Ein paar Monate in die Zukunft gedacht: Welche Parteien müssten nach der Bundestagswahl in die Regierung kommen, damit sich etwas an den Exportrichtlinien ändert?
Wenn die Grünen in die Regierung kämen, gäbe es auf jeden Fall eine Kraft, die stärker darauf achten würde als die CDU. Das würde auch stärker die Kräfte in der SPD ermuntern, in diese Richtung, Rüstungsexporte zu begrenzen, zu gehen. Wenn die Linke mit rein käme, gäbe es noch eine stärkere Kraft. Wenn die große Koalition bleibt oder auch die FDP reinkommt, dann wird es ein Weiter-so geben. Mit der FDP gibt es kein Rüstungsexportgesetz.
Zu den Folgen dieser Rüstungsexportpolitik: Welcher Staat im Nahen Osten leidet momentan am meisten dadurch, dass deutsche Unternehmen zugunsten der dortigen Autokraten Profite machen wollen?
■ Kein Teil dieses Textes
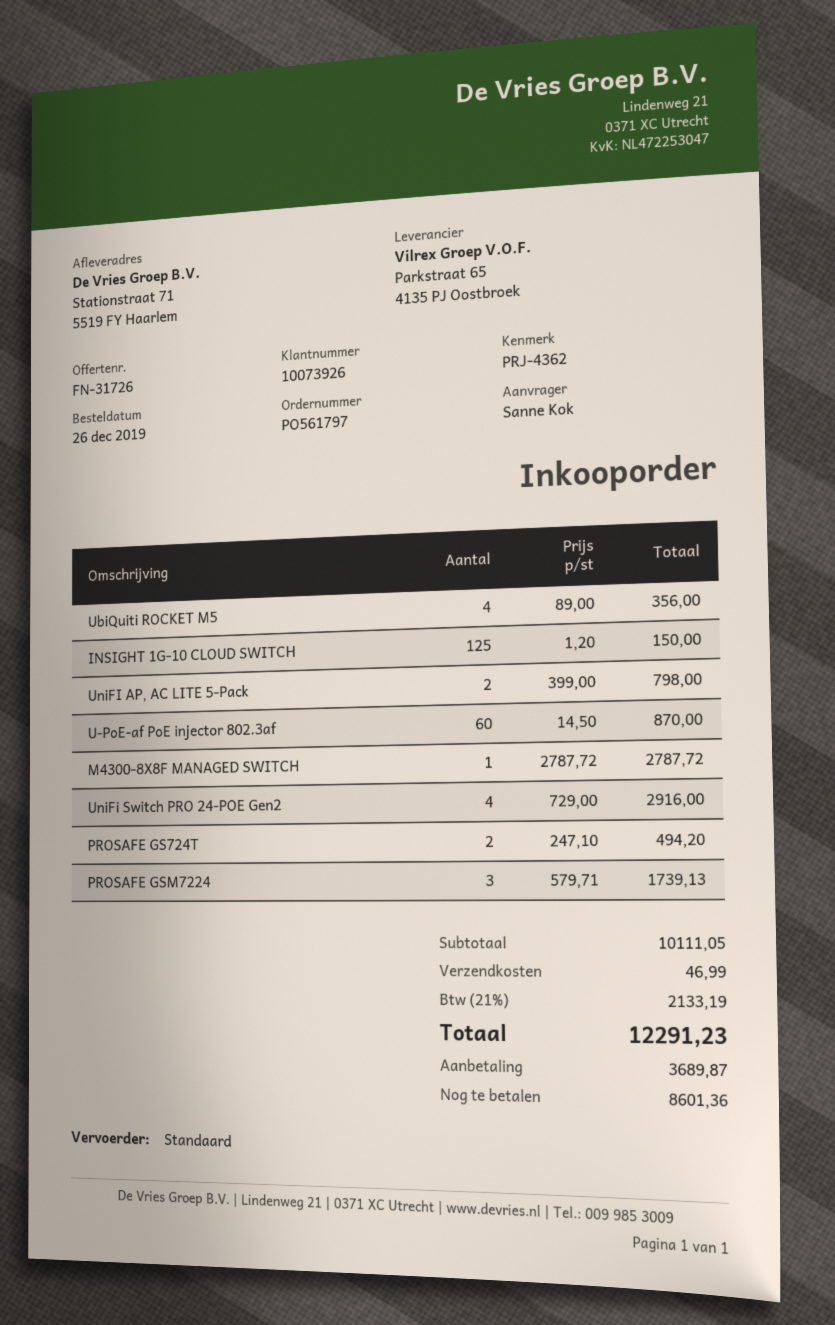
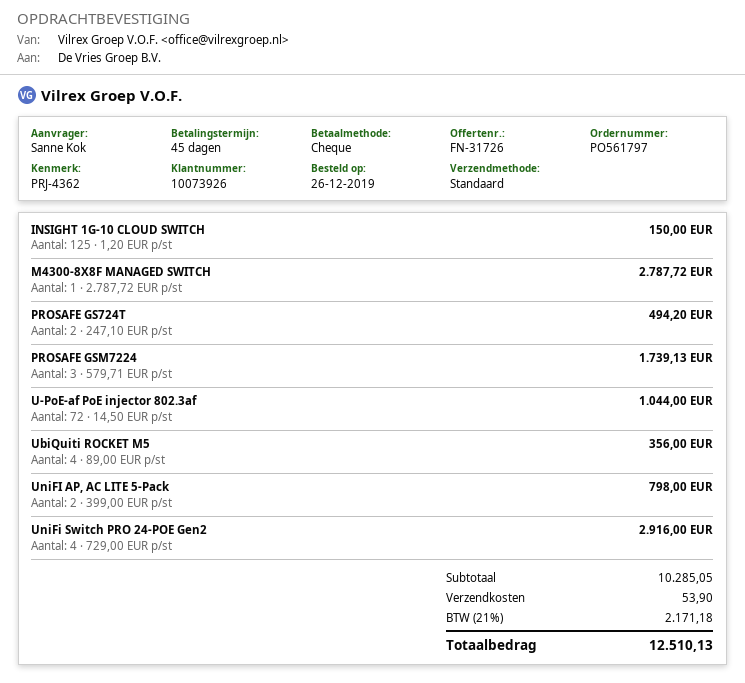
U-PoE-af PoE injector 802.3af: 60 x 14.50 = 870.00 -> 72 x 14.50 = 1044.00
subtotal: 10111.05 -> 10285.05
shipping: 46.99 -> 53.90
tax: 21% = 2133.19 -> 21% = 2171.18
total: 12291.23 -> 12510.13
Die Menschen im Jemen bringen die größten Opfer. Dort sind Saudi-Arabien und die Vereinigten Arabischen Emirate mit ihren Luftwaffen beteiligt an den Bombardements, deren Flugzeuge sind aus europäischer Produktion, und die Raketen zum Teil von Diehl Defence aus Überlingen. Das zu stoppen, hat das europäische Parlament gegenüber Saudi-Arabien gefordert, das wäre die richtige Politik. Und Jemen ist weitaus weniger in den Medien als Syrien, aber auch dort gibt es 10 000 Tote, zehn Millionen Geflohene, die Hälfte der Bevölkerung ist auf humanitäre Hilfe angewiesen.
Sie beschäftigen sich auch mit Konversion, der Umstellung von militärischer zu ziviler Produktion. Das Rüstungsgeschäft sei ohnehin nicht so bedeutend für die deutsche Wirtschaft.
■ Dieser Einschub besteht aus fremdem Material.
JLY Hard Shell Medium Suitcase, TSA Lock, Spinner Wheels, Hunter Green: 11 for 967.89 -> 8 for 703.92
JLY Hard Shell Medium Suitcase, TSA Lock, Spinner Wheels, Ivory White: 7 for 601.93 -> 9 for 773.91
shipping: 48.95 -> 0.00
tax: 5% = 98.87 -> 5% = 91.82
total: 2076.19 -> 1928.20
Am Bruttoinlandsprodukt liegt der Anteil der Rüstungsproduktion nur bei etwa 1 Prozent, weniger als 20 000 Beschäftigte sind direkt an der Produktion von Waffen beteiligt, 150 000 Arbeitsplätze laut BDSV in der Branche insgesamt vorhanden.
Warum wird dann so vehement daran festgehalten?
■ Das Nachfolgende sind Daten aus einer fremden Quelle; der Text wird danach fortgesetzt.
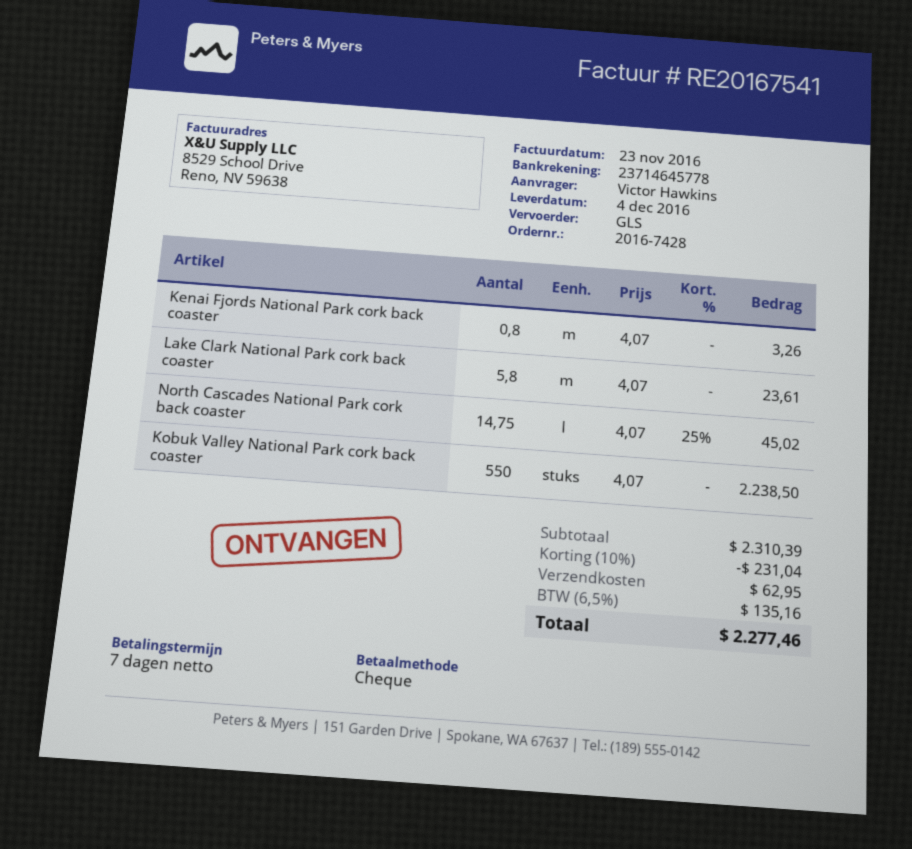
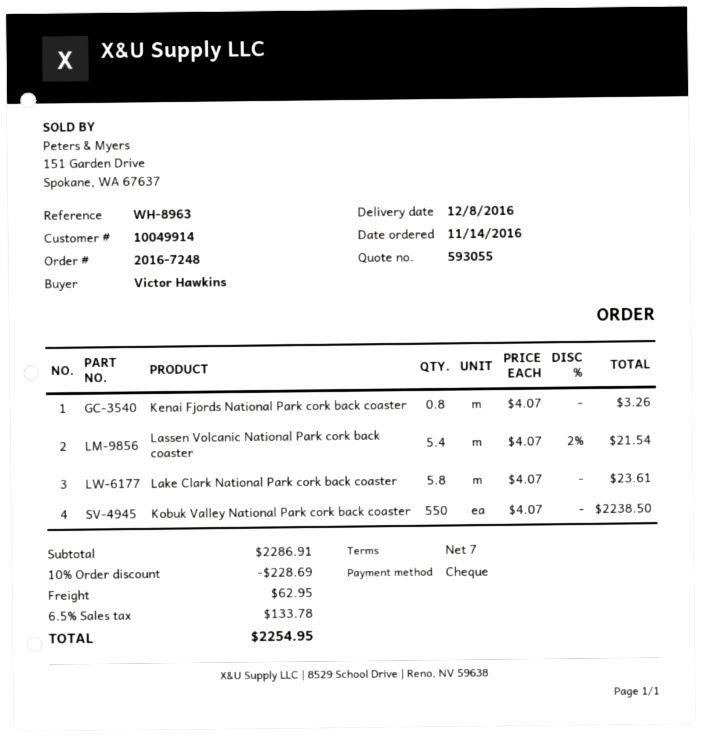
order number: 2016-7428 -> 2016-7248
delivery date: 2016-12-04 -> 2016-12-08
North Cascades National Park cork back coaster: 14.75 x 4.07 - 25% = 45.02 -> none
Lassen Volcanic National Park cork back coaster: none -> 5.4 x 4.07 - 2% = 21.54
subtotal: 2310.39 -> 2286.91
discount: 10% = 231.04 -> 10% = 228.69
tax: 6.5% = 135.16 -> 6.5% = 133.78
total: 2277.46 -> 2254.95

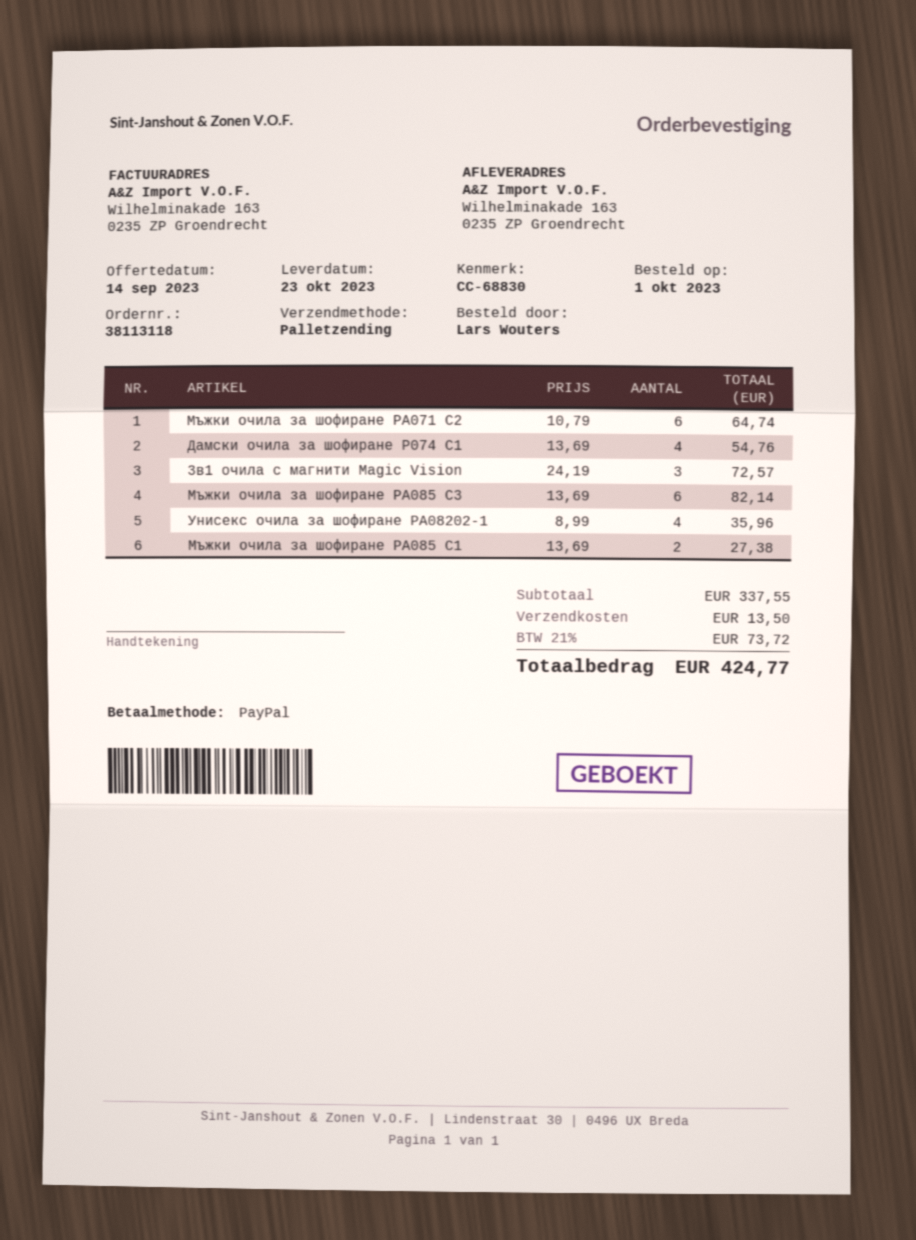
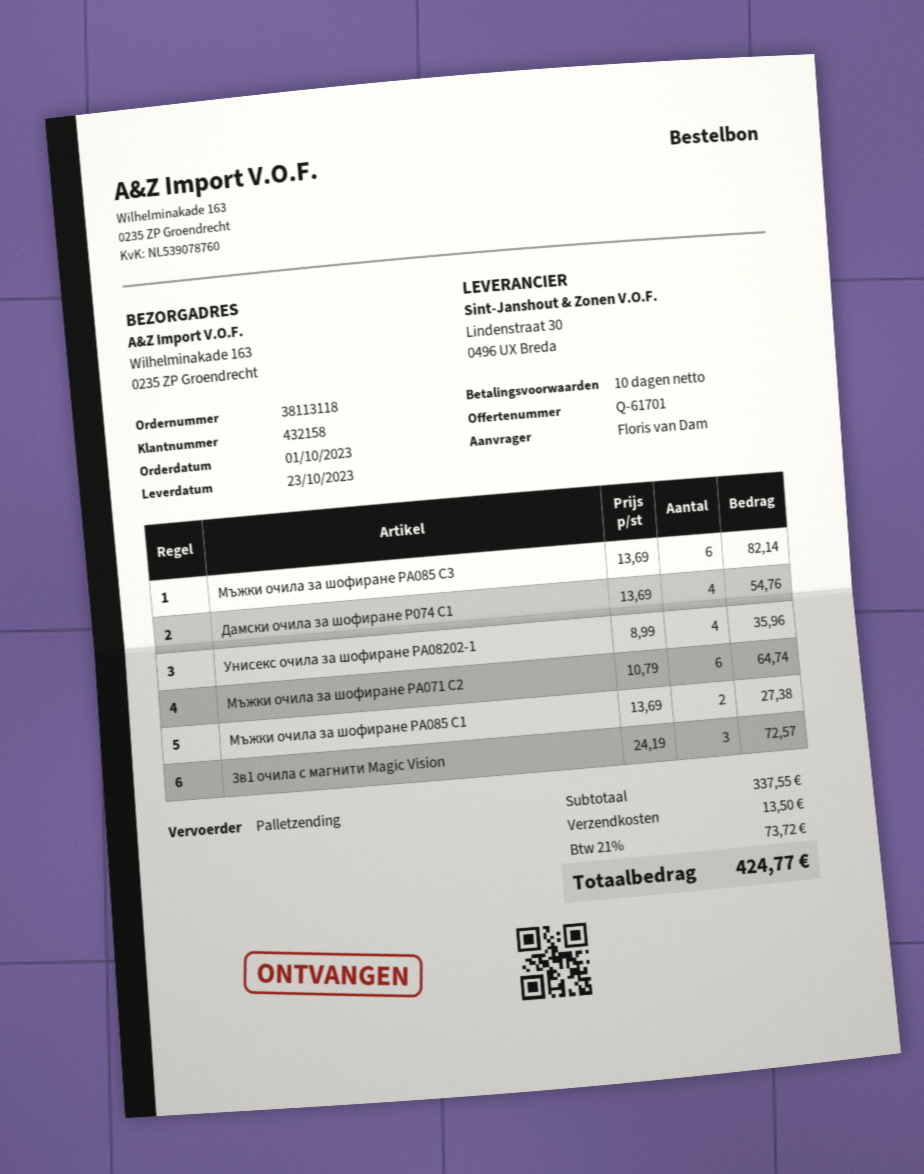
ordered by: Lars Wouters -> Floris van Dam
Selbst wenn es der Politik nicht so wichtig wäre, gibt es den Druck der Industrie, die sehr gut vernetzt ist, die ihre Verbündeten im Bundestag hat. Darum ist die Politik in vielen Punkten einfach Erfüllungsgehilfe der Wirtschaft. Heckler & Koch etwa sitzt ja im Wahlkreis von Volker Kauder, und wenn Heckler & Koch Druck macht, wird Kauder im Bundestag nicht dagegen steuern. Das ist in CDU- genauso der Fall wie in SPD-Wahlkreisen, und übrigens auch in früheren FDP-Wahlkreisen. Bei Grünen und Linken ist es tatsächlich weniger.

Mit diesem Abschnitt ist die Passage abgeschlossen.